Your assignment: Copy, from the entries below, each line where the word "lãng" can be found.

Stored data
======

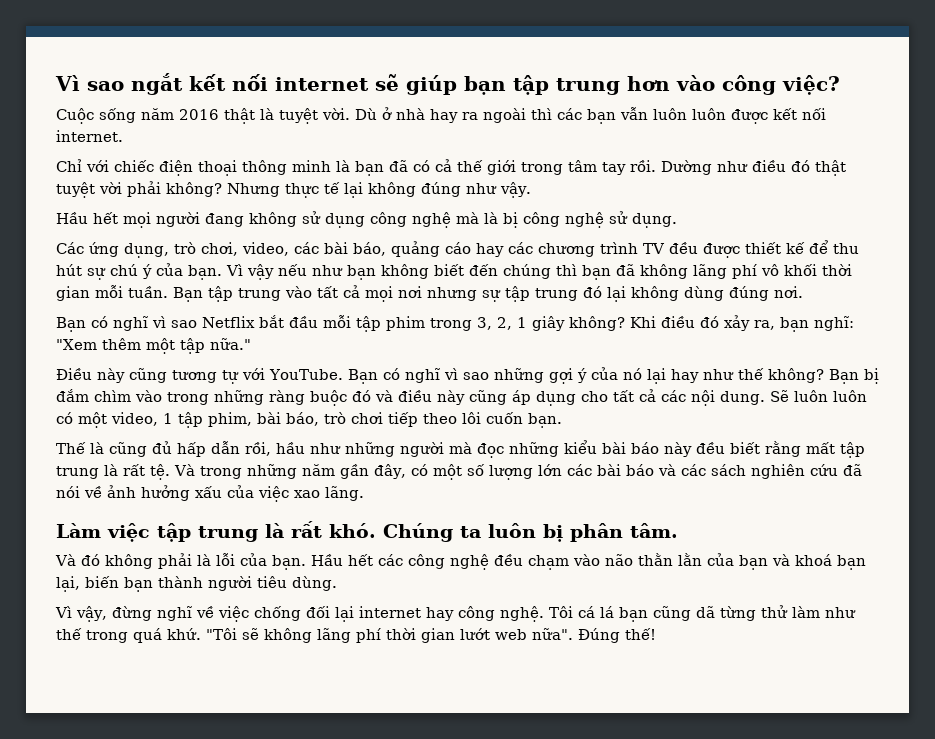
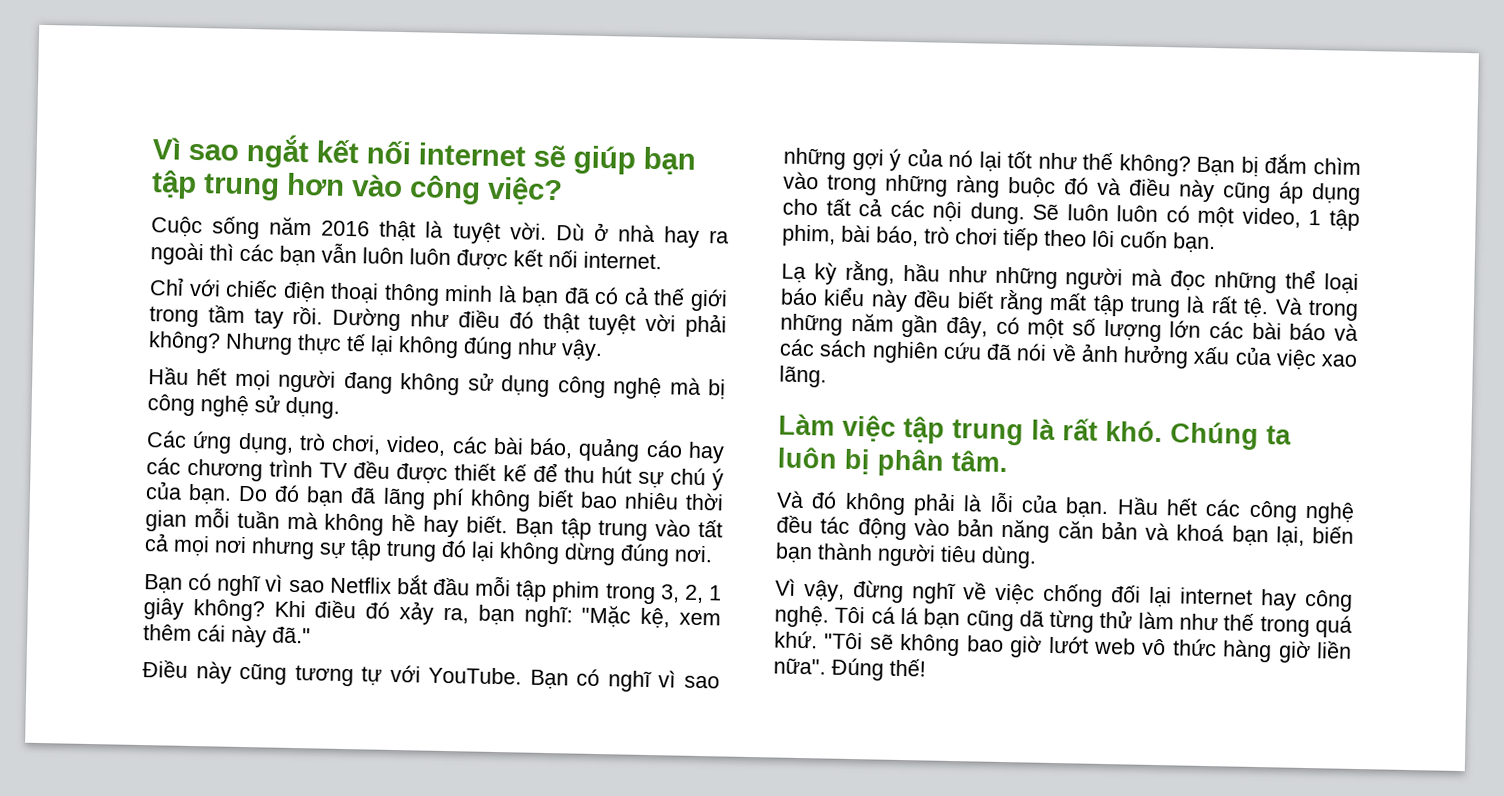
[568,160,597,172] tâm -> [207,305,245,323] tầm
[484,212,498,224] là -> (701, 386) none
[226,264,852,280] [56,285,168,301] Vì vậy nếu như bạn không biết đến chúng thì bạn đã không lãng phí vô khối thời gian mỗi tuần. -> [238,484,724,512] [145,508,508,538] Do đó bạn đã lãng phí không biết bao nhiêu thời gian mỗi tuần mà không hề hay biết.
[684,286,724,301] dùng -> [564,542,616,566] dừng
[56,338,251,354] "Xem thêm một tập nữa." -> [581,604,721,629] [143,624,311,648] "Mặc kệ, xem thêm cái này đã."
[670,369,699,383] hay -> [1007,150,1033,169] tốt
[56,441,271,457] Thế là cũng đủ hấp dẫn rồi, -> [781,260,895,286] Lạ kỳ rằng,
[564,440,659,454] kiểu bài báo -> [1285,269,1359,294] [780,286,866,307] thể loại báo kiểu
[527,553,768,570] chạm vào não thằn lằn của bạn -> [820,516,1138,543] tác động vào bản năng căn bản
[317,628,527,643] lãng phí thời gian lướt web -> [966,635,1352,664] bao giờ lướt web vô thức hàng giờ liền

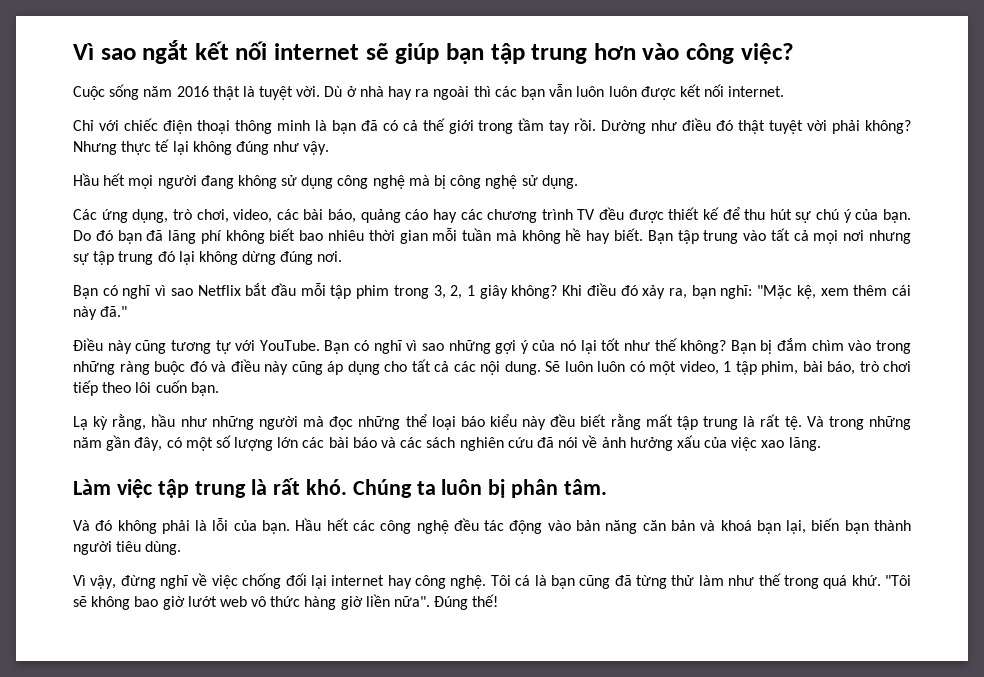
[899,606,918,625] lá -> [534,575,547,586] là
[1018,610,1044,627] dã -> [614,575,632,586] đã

======

Response area:
[226,264,852,280] [56,285,168,301] Vì vậy nếu như bạn không biết đến chúng thì bạn đã không lãng phí vô khối thời gian mỗi tuần. -> [238,484,724,512] [145,508,508,538] Do đó bạn đã lãng phí không biết bao nhiêu thời gian mỗi tuần mà không hề hay biết.
[317,628,527,643] lãng phí thời gian lướt web -> [966,635,1352,664] bao giờ lướt web vô thức hàng giờ liền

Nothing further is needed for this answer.